Tadris Bahasa Indonesia FITK UIN Jakarta Gelar Seminar Nasional: Sastra Indonesia Abad ke-19 dan Sastra Koran
Gedung FITK, BERITA FITK Online- Program Studi Tadris Bahasa Indonesia Fakultas Ilmu Tarbiyah dan Keguruan UIN Jakarta kembali menggelar Seminar Nasional secara virtual, Kamis, (04/11/2021) dengan mengusung tema “Sastra Indonesia Abad ke-19 dan Sastra Koran”. Seminar dibuka oleh Dekan FITK yang diwakili oleh Wadek 1 Dr. Kadir, M.Pd. dan setidaknya diikuti oleh 250 peserta lebih. Mereka adalah para dosen, mahasiswa dan praktisi pendidikan dari seluruh nusantara.

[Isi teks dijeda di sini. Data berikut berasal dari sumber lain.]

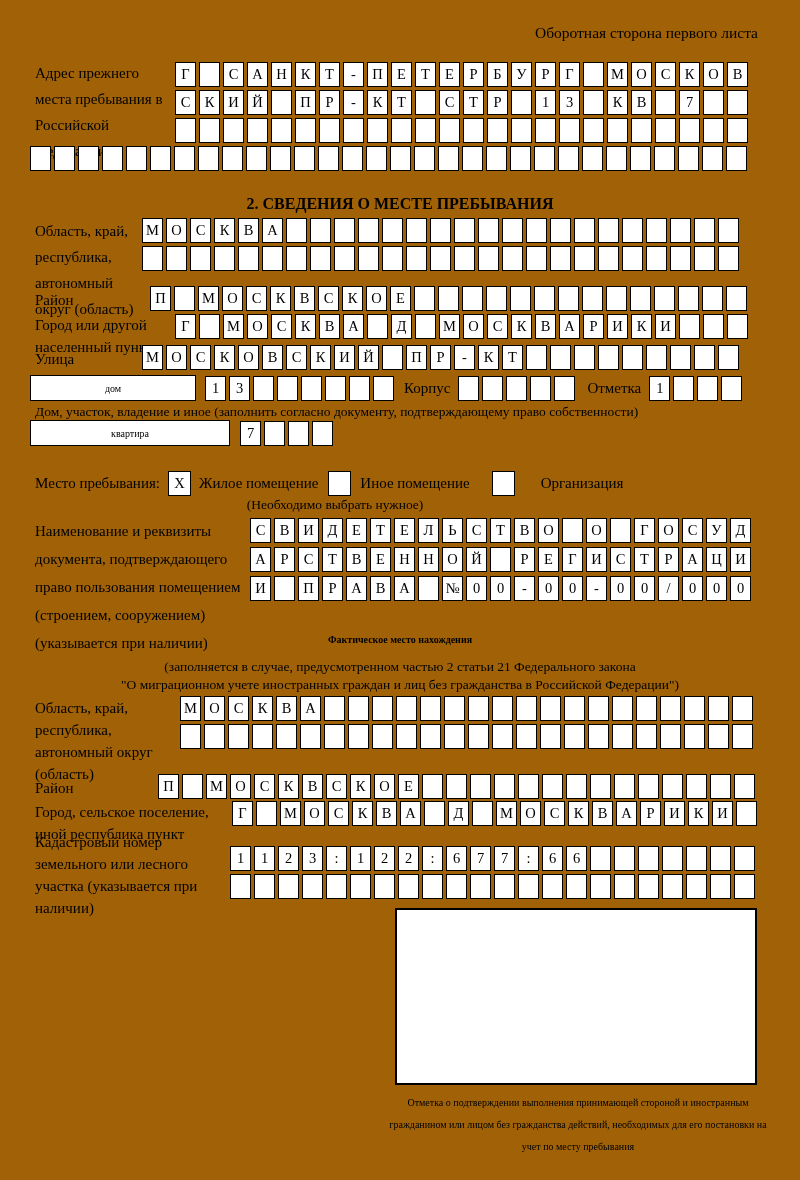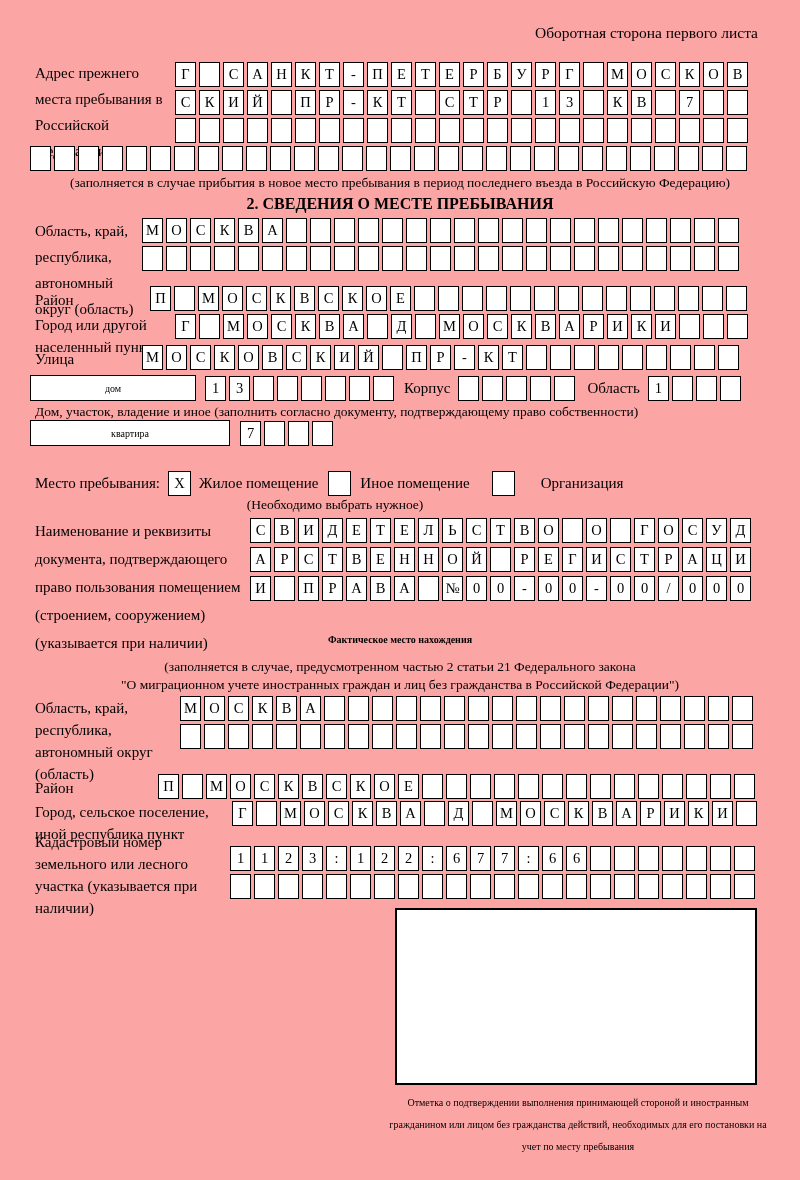--- a/index.html
+++ b/index.html
@@ -1,17 +1,17 @@
 <!DOCTYPE html>
 <html><head>
 <meta charset="utf-8">
 <style>
   html,body{margin:0;padding:0;background:#fff;}
   .page{
-    position:relative;width:800px;height:1180px;background:#fca5a5;color:#000;
+    position:relative;width:800px;height:1180px;background:#a16207;color:#000;
     font-family:"Liberation Serif","DejaVu Serif",serif;overflow:hidden;
   }
   .abs{position:absolute;}
   .lbl{font-size:15px;line-height:26px;}
   .lbl-tight{font-size:15px;line-height:22px;}
   .note{font-size:13.5px;}
   .title{font-weight:bold;font-size:16px;text-align:center;}
   .center{text-align:center;width:800px;left:0;}
   .cellrow{display:flex;gap:3px;}
   .cell{
@@ -141,21 +141,20 @@
       <span class="cell"></span>
       <span class="cell"></span>
       <span class="cell"></span>
       <span class="cell"></span>
       <span class="cell"></span>
       <span class="cell"></span>
       <span class="cell"></span>
       <span class="cell"></span>
       <span class="cell"></span>
     </div>
-  <div class="abs note center" style="top:175px;">(заполняется в случае прибытия в новое место пребывания в период последнего въезда в Российскую Федерацию)</div>
 
   <div class="abs title center" style="top:195px;">2. СВЕДЕНИЯ О МЕСТЕ ПРЕБЫВАНИЯ</div>
 
   <div class="abs lbl" style="left:35px;top:218px;width:112px;">Область, край, республика, автономный округ (область)</div>
   <div class="abs cellrow" style="left:142px;top:218px;">
       <span class="cell">М</span>
       <span class="cell">О</span>
       <span class="cell">С</span>
       <span class="cell">К</span>
       <span class="cell">В</span>
@@ -308,21 +307,21 @@
         <span class="cell"></span>
       </div>
     <div class="lbl" style="margin:0 8px 0 10px;">Корпус</div>
     <div class="cellrow">
         <span class="cell"></span>
         <span class="cell"></span>
         <span class="cell"></span>
         <span class="cell"></span>
         <span class="cell"></span>
       </div>
-    <div class="lbl" style="margin:0 8px 0 12px;">Область</div>
+    <div class="lbl" style="margin:0 8px 0 12px;">Отметка</div>
     <div class="cellrow">
         <span class="cell">1</span>
         <span class="cell"></span>
         <span class="cell"></span>
         <span class="cell"></span>
       </div>
   </div>
   <div class="abs note" style="left:35px;top:404px;">Дом, участок, владение и иное (заполнить согласно документу, подтверждающему право собственности)</div>
 
   <div class="abs hflex" style="left:30px;top:420px;">

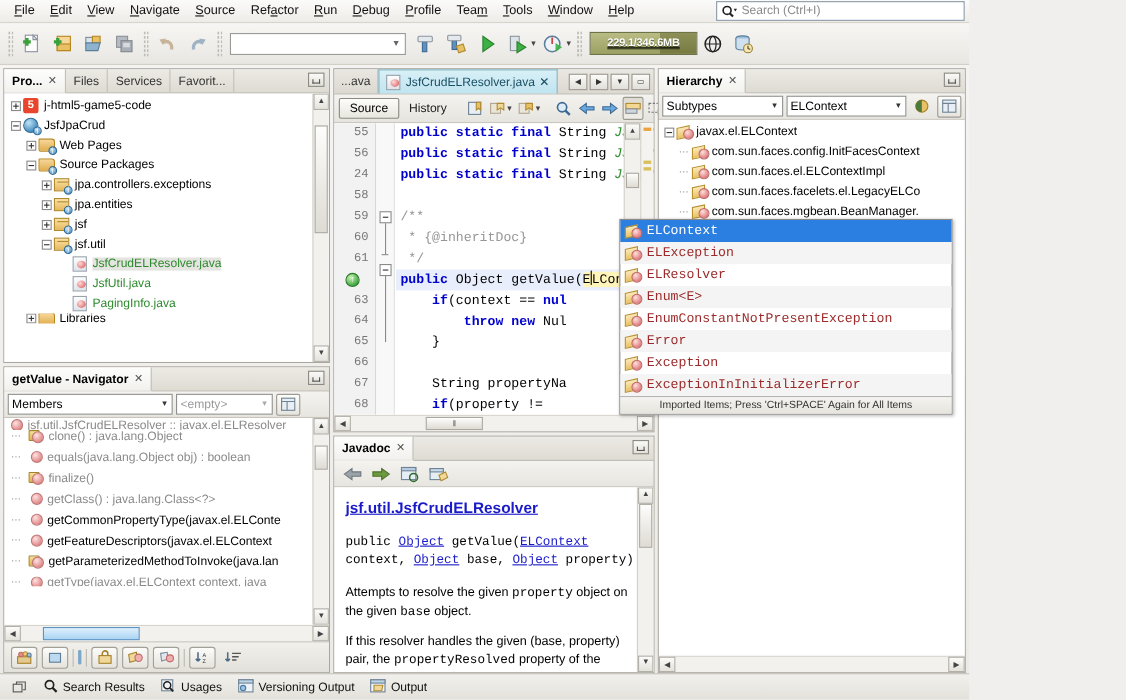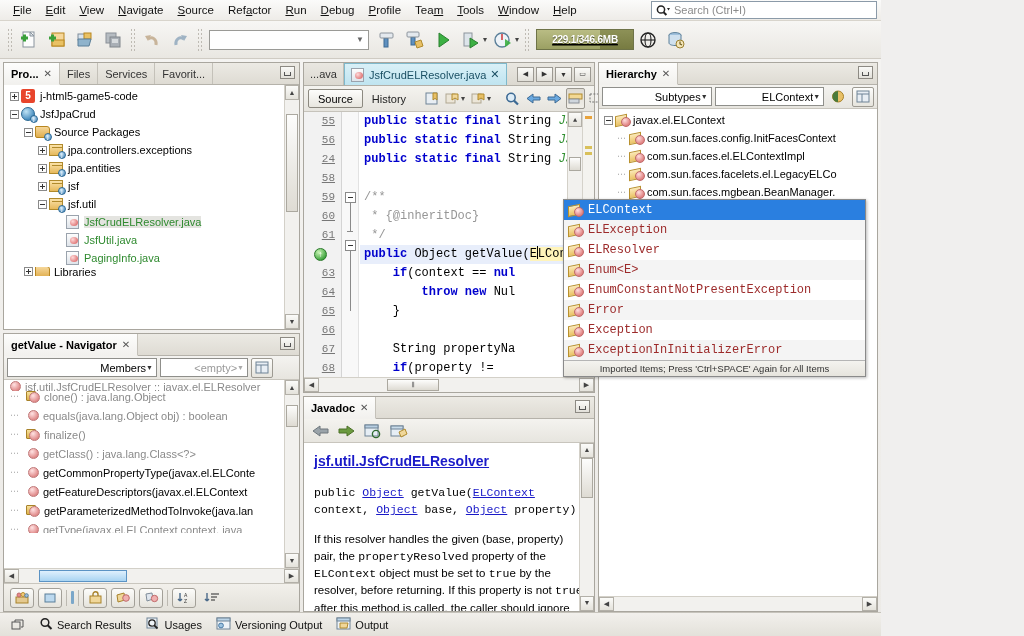--- a/index.html
+++ b/index.html
@@ -118,21 +118,21 @@
 
   
   .leftcol { width: 297px; display: flex; flex-direction: column; gap: 3px; min-height: 0; }
   .projpanel { height: 268px; }
   .navpanel { flex: 1; min-height: 0; }
 
   .nav-toolbar { height: 24px; display: flex; align-items: center; gap: 3px; padding: 2px 3px;
                  background: linear-gradient(#f4f3f0,#e7e5df); border-bottom: 1px solid #c8c5bd; }
   .nav-combo { height: 19px; background: #fff; border: 1px solid #8f8f8b; display: flex; align-items: center;
                padding: 0 3px; font-size: 11px; }
-  .nav-combo .cv { flex: 1; white-space: nowrap; overflow: hidden; text-align: right; }
+  .nav-combo .cv { flex: 1; white-space: nowrap; overflow: hidden; }
   .nav-combo .ca { font-size: 7px; color: #333; }
   .nav-btn { width: 22px; height: 20px; border: 1px solid #9d9a92; border-radius: 2px;
              background: linear-gradient(#fdfdfb,#e6e4dd); display: flex; align-items: center; justify-content: center; }
 
   .member { display: flex; height: 19px; padding-left: 6px; white-space: nowrap; font-size: 11px; }
   .member .dash { width: 16px; color: #9a9a9a; font-size: 9px; letter-spacing: -1px; }
   .member .mtxt { margin-left: 4px; }
   .member .dim { color: #8a8a8a; }
 
   .nav-filter { height: 28px; display: flex; align-items: center; gap: 4px; padding: 0 6px;
@@ -164,21 +164,21 @@
   .etb-sep { width: 1px; height: 18px; background: #c0bdb5; margin: 0 3px; }
   .etb-ico { width: 22px; height: 21px; display: flex; align-items: center; justify-content: center;
              border: 1px solid transparent; border-radius: 2px; }
   .etb-ico.pressed { border-color: #9b9890; background: linear-gradient(#dedbd3,#f0eee8); }
 
   .codearea { flex: 1; position: relative; background: #fff; overflow: hidden; min-height: 0;
               font-family: "Liberation Mono", monospace; font-size: 12px; }
   .gutter { position: absolute; left: 0; top: 0; bottom: 0; width: 38px;
             background: #f2f2f2; border-right: 1px solid #d4d4d4; }
   .gline { height: 19px; line-height: 19px; text-align: right; padding-right: 6px;
-           color: #777; font-size: 11px; font-family: "Liberation Mono", monospace; text-decoration: underline; }
+           color: #777; font-size: 11px; font-family: "Liberation Mono", monospace; }
   .foldcol { position: absolute; left: 38px; top: 0; bottom: 0; width: 17px; background: #f8f8f8;
              border-right: 1px solid #e2e2e2; }
   .fold { position: absolute; left: 3px; width: 11px; height: 11px; border: 1px solid #8a8a8a;
           background: #fff; }
   .fold::before { content:""; position:absolute; left:2px; right:2px; top:4px; height:1px; background:#333;}
   .foldline { position: absolute; left: 8px; width: 1px; background: #8a8a8a; }
   .codetext { position: absolute; left: 56px; top: 0; right: 4px; }
   .cline { height: 19px; line-height: 19px; white-space: pre; padding-left: 4px; }
   .cline.hl { background: #e8eefb; }
   .kw { color: #0000cd; font-weight: bold; }
@@ -400,20 +400,31 @@
               <span class="texp">
                   <i></i>
                 </span>
               <span class="ticon" style="display:flex;align-items:center">
                   <span class="ic-globe"></span>
                   <span class="ic-badge">j</span>
                 </span>
               <span class="tlabel">JsfJpaCrud</span>
             </div>
 
+            <div class="trow">
+              <span style="width:18px"></span>
+              <span class="texp plus">
+                  <i></i>
+                </span>
+              <span class="ticon" style="display:flex;align-items:center">
+                  <span class="ic-folder"></span>
+                  <span class="ic-badge">j</span>
+                </span>
+              <span class="tlabel">Web Pages</span>
+            </div>
 
             <div class="trow">
               <span style="width:18px"></span>
               <span class="texp">
                   <i></i>
                 </span>
               <span class="ticon" style="display:flex;align-items:center">
                   <span class="ic-folder"></span>
                   <span class="ic-badge">j</span>
                 </span>
@@ -872,20 +883,21 @@
                 <rect x="2" y="3" width="12" height="10" fill="#e6eef5" stroke="#6f8396"></rect>
                 <rect x="2" y="3" width="12" height="3" fill="#c9dcea" stroke="#6f8396"></rect>
                 <path d="M10 9l6-3 2 5-6 3z" fill="#f0d79a" stroke="#b08a2c"></path>
               </svg>
           </div>
         </div>
 
         <div class="jd-body">
           <div class="jd-title">jsf.util.JsfCrudELResolver</div>
           <div class="jd-sig">public <a href="#">Object</a> getValue(<a href="#">ELContext</a> context, <a href="#">Object</a> base, <a href="#">Object</a> property)</div>
+          <div class="jd-p">Attempts to resolve the given <span class="mono">property</span> object on the given <span class="mono">base</span> object.</div>
           <div class="jd-p">If this resolver handles the given (base, property) pair, the <span class="mono">propertyResolved</span> property of the <span class="mono">ELContext</span> object must be set to <span class="mono">true</span> by the resolver, before returning. If this property is not <span class="mono">true</span> after this method is called, the caller should ignore the return value.</div>
 
           <div class="vsb">
             <div class="arr">▲</div>
             <div class="track">
               <div class="thumb" style="top:0;height:40px"></div>
             </div>
             <div class="arr">▼</div>
           </div>
         </div>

Seminar ini menghadirkan dua orang narasumber, yaitu Dr. Ibnu Wahyudi, M.A., Dosen Sastra Indonesia FIB UI sebagai narasumber pertama dan Rosida Erowati, M.Hum., dosen Pendidikan Bahasa dan Sastra Indonesia FITK UIN Jakarta sebagai narasumber kedua. Narasumber pertama mengkaji tentang “Sastra Indonesia Abad ke-19” dan narasumber kedua mengusung tema “Sastra Koran: Sastra dan Pers Islam di Indonesia”. Ketua Prodi Tadris Bahasa Indonesia Dr. Makyun Subuki, M.Hum., dalam sambutannya mengucapkan banyak terima kasih kepada seluruh panitia, seluruh pengisi acara dan para peserta yang hadir dari seluruh penjuru nusantara. Ia juga memaparkan bahwa acara Senimar Nasional ini merupakan salah satu program prodi yang pelaksanaannya akan dirutinkan dengan tema yang berbeda di setiap bulannya. Sementara itu masih dalam acara yang sama, Wakil Dekan 1 FITK Dr. Kadir, M.Pd., dalam sambutannya menjelaskan bahwa Sastra Abad ke-19 ini sangat religius, “Sastra Abad ke 19 sebenarnya sangat bersifat religius karena banyak dilahirkan oleh intelektual-intelektual Islam,” tegasnya. Lebih lanjut ia menegaskan bahwa pada masa pandemi ini diharapkan generasi muda mampu menjadikan sastra sebagai salah satu alternatif untuk berkarya. Masih dalam forum yang sama, Ibnu Wahyudi atau yang biasa disapa Mas Iben dalam dalam pemaparan materinya menjelaskan bahwa dalam konteks sejarah sastra Indonesia atau dalam konteks perjalanan sastra Indonesia yang dapat dikatakan modern adalah karya yang ciri di antaranya adalah pertama, menggunakan Bahasa melayu. Ciri kedua ditulis dengan menggunakan huruf latin atau rumi, dan ciri yang ketiga adalah karya-karya ini harus ada yang bertanggung jawab yaitu karya yang jelas siapa penulisnya. Masih berbicara tentang sastra, Rosida Erowati Menjelaskan tentang sastra koran bahwa “Saat ini, sastra koran sudah dianggap tidak kekinian, dan tiba waktunya menjadi artefak,” tandasnya. Lebih lanjut ia memaparkan bahwa “Hal yang tidak dapat dibantah adalah keberadaan karya sastra di dalam media surat kabar/majalah ditunggu oleh pembacanya dan segmentasi media yang beragam menciptakan heterogenitas, sehingga sastra koran bersifat tidak homogen,” pungkasnya.